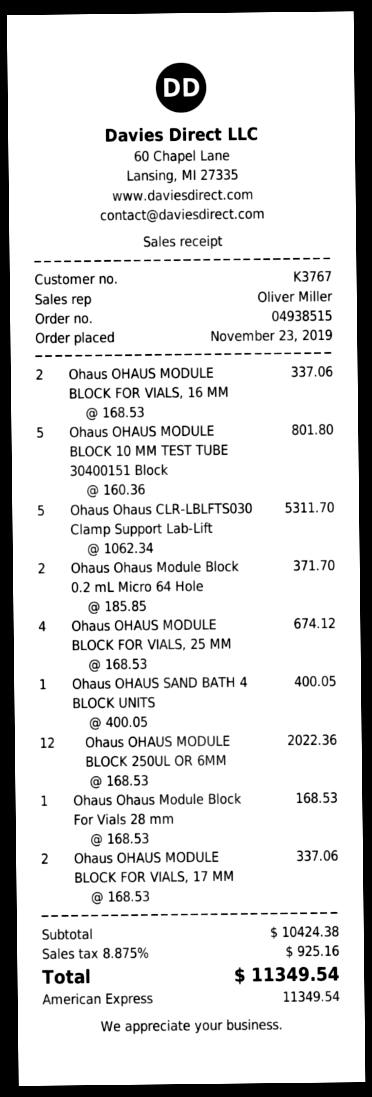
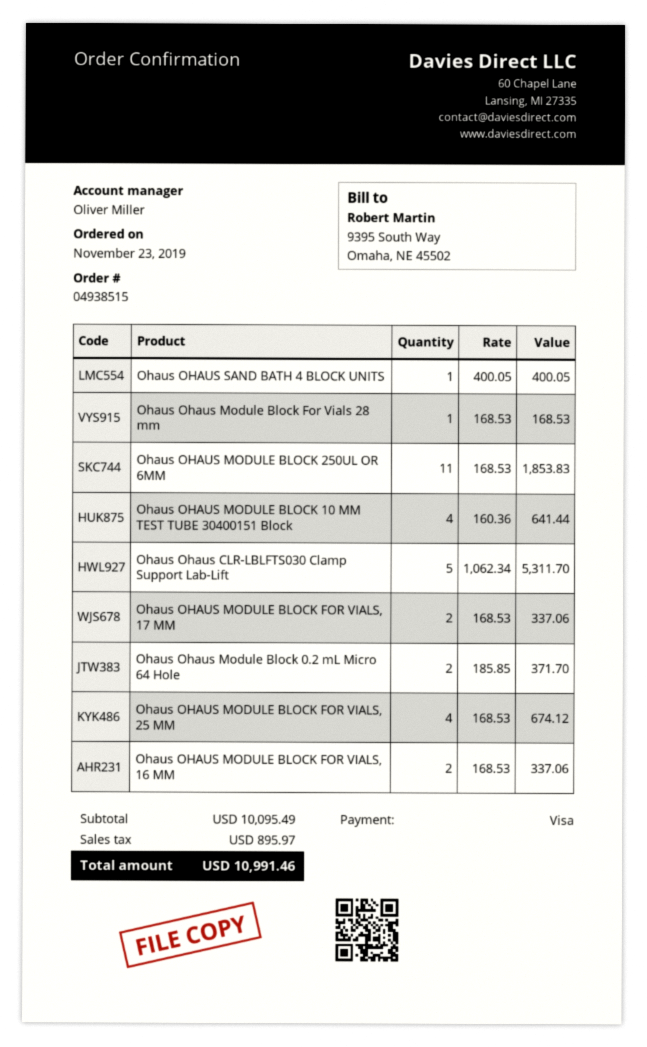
payment method: American Express -> Visa
Ohaus OHAUS MODULE BLOCK 10 MM TEST TUBE 30400151 Block: 5 x 160.36 = 801.80 -> 4 x 160.36 = 641.44
Ohaus OHAUS MODULE BLOCK 250UL OR 6MM: 12 x 168.53 = 2022.36 -> 11 x 168.53 = 1853.83
subtotal: 10424.38 -> 10095.49
tax: 925.16 -> 895.97
total: 11349.54 -> 10991.46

##########

> [EXERCISE OBJECTIVE]:
Repeat every record above exactly, but leave out any pictures.

> [ANSWER TO THE EXERCISE]:
payment method: American Express -> Visa
Ohaus OHAUS MODULE BLOCK 10 MM TEST TUBE 30400151 Block: 5 x 160.36 = 801.80 -> 4 x 160.36 = 641.44
Ohaus OHAUS MODULE BLOCK 250UL OR 6MM: 12 x 168.53 = 2022.36 -> 11 x 168.53 = 1853.83
subtotal: 10424.38 -> 10095.49
tax: 925.16 -> 895.97
total: 11349.54 -> 10991.46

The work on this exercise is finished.